L’ancien président Henri Konan Bédié (photo), qui fait désormais figure de chef de l’opposition ivoirienne, a fixé, jeudi 10 décembre, les grands axes du nouveau cadre de dialogue national en Côte d’Ivoire, après les violences qui ont entouré la récente élection présidentielle.
Le chef du PDCI propose notamment l’élaboration d’une constitution consensuelle, la mise en œuvre d’un véritable processus de réconciliation qui prendra notamment en compte le retour des exilés et la libération des prisonniers politiques et militaires, ainsi que l’indemnisation conséquente des victimes (des violences électorales) et leurs familles.
Ce cadre de dialogue devra également aborder la question de la réforme de la Commission électorale indépendante et le retour de l’Etat de droit, dans le respect de la loi et des libertés fondamentales de tous les citoyens.
Enfin, l’un des points les plus importants, et qui risque de faire encore des vagues, constitue la proposition faite par Henri Konan Bédié d’organiser « des élections, notamment présidentielles, transparentes, crédibles et inclusives, dans un climat apaisé » .

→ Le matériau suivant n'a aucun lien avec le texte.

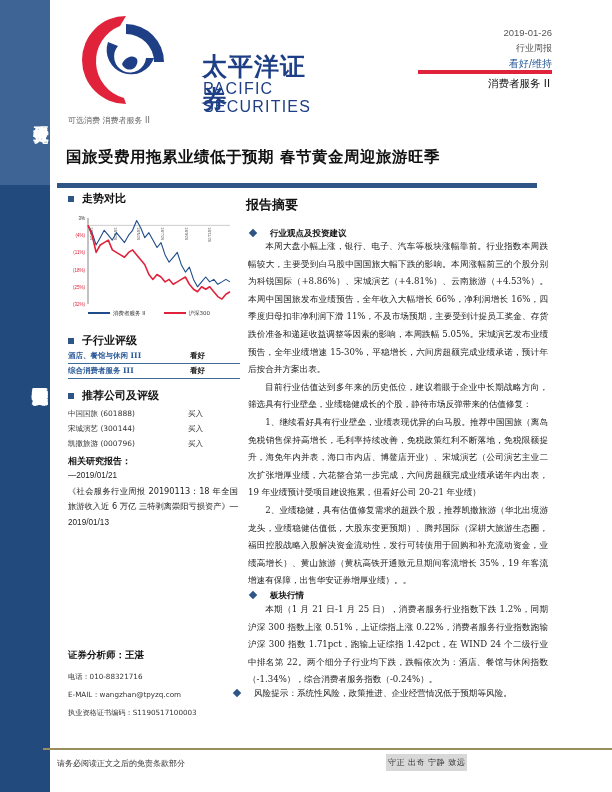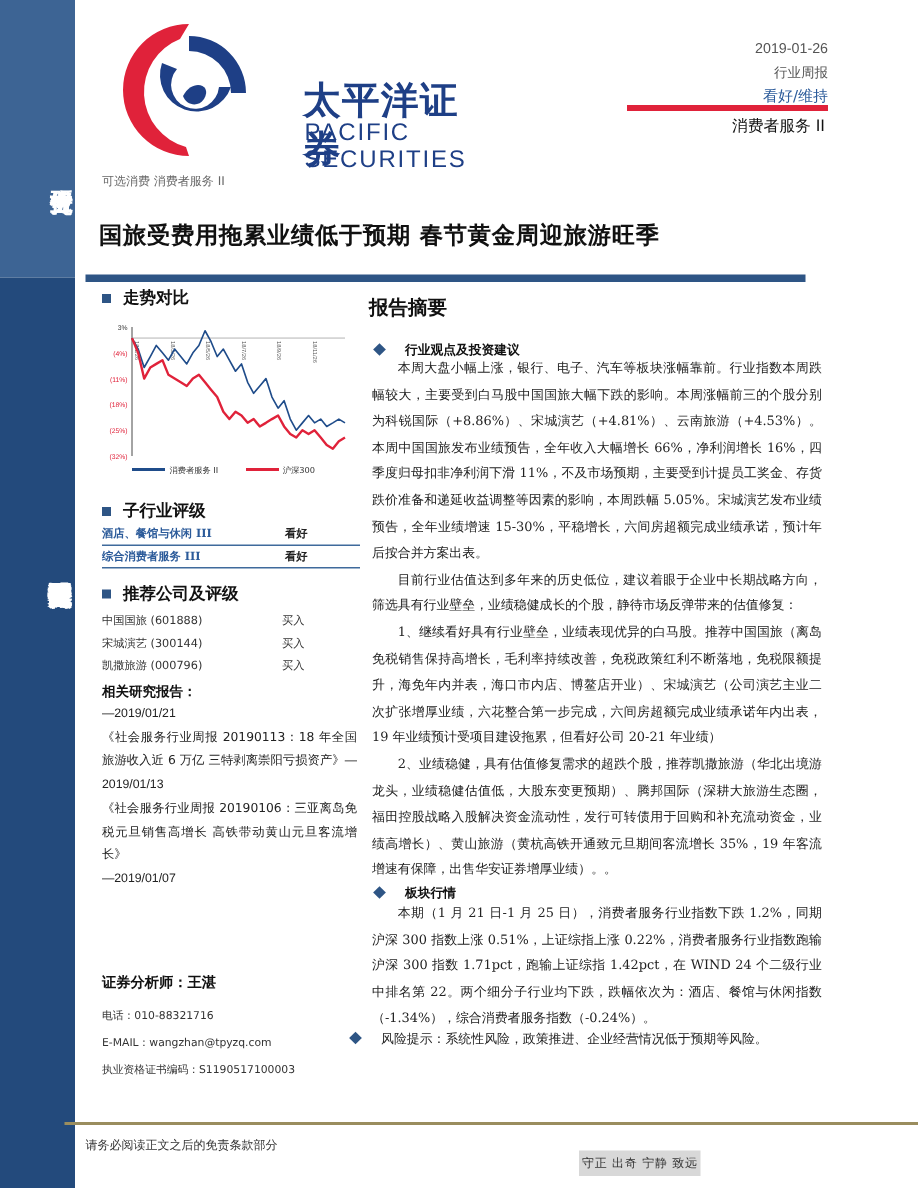--- a/index.html
+++ b/index.html
@@ -105,21 +105,21 @@
     position: absolute; left: 234px; top: 685px; width: 298px; font-size: 8.6px; line-height: 17px; color: #222;
     font-family: "DejaVu Serif", serif;
   }
   .risk .txt { display: inline; }
 
   
   .footer-rule { position: absolute; left: 43px; top: 748px; width: 569px; height: 2px; background: #9a8d5e; }
   .footer-left { position: absolute; left: 57px; top: 758px; font-size: 8px; color: #333; font-family: "DejaVu Serif", serif; }
   .footer-right {
     position: absolute; left: 386px; top: 754px; font-size: 8px; color: #333; background: #d8d8d8;
-    padding: 3px 2px; font-family: "DejaVu Serif", serif; letter-spacing: 0.5px; margin-top: 13px;
+    padding: 3px 2px; font-family: "DejaVu Serif", serif; letter-spacing: 0.5px;
   }
 </style>
 </head>
 <body>
 
 <div class="band-top"></div>
 <div class="band-bottom"></div>
 <div class="vtext top">行业研究报告</div>
 <div class="vtext bottom">太平洋证券股份有限公司证券研究报告</div>
 
@@ -204,21 +204,20 @@
   <div class="company-row">
     <span>凯撒旅游 (000796)</span>
     <span class="r">买入</span>
   </div>
 </div>
 
 <div class="related-head">相关研究报告：</div>
 <div class="related">
   <p><span class="date">—2019/01/21</span></p>
   <p><span>《社会服务行业周报 20190113：18 年全国旅游收入近 6 万亿 三特剥离崇阳亏损资产》</span><span class="date" style="display:inline;">—2019/01/13</span></p>
-  <p><span>《社会服务行业周报 20190106：三亚离岛免税元旦销售高增长 高铁带动黄山元旦客流增长》</span><span class="date">—2019/01/07</span></p>
 </div>
 
 <div class="analyst-head">证券分析师：王湛</div>
 <div class="contact" style="top:672px;">电话：010-88321716</div>
 <div class="contact" style="top:690px;">E-MAIL：wangzhan@tpyzq.com</div>
 <div class="contact" style="top:708px;">执业资格证书编码：S1190517100003</div>
 
 <div class="abstract-head">报告摘要</div>
 
 <div class="sub-head" style="top:228px;">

« Je m’impliquerai avec force et avec amour, et avec tous, dans la préparation et la mise en œuvre de cet important cadre pour la recherche de solutions pour une paix durable dans notre pays » , a-t-il déclaré.
Recevant des partis d’opposition, le mercredi 09 décembre dernier, l’ancien président avait proposé « dès maintenant et urgemment » , l’organisation d’un dialogue national en lieu et place du tête-à-tête Bédié-Ouattara.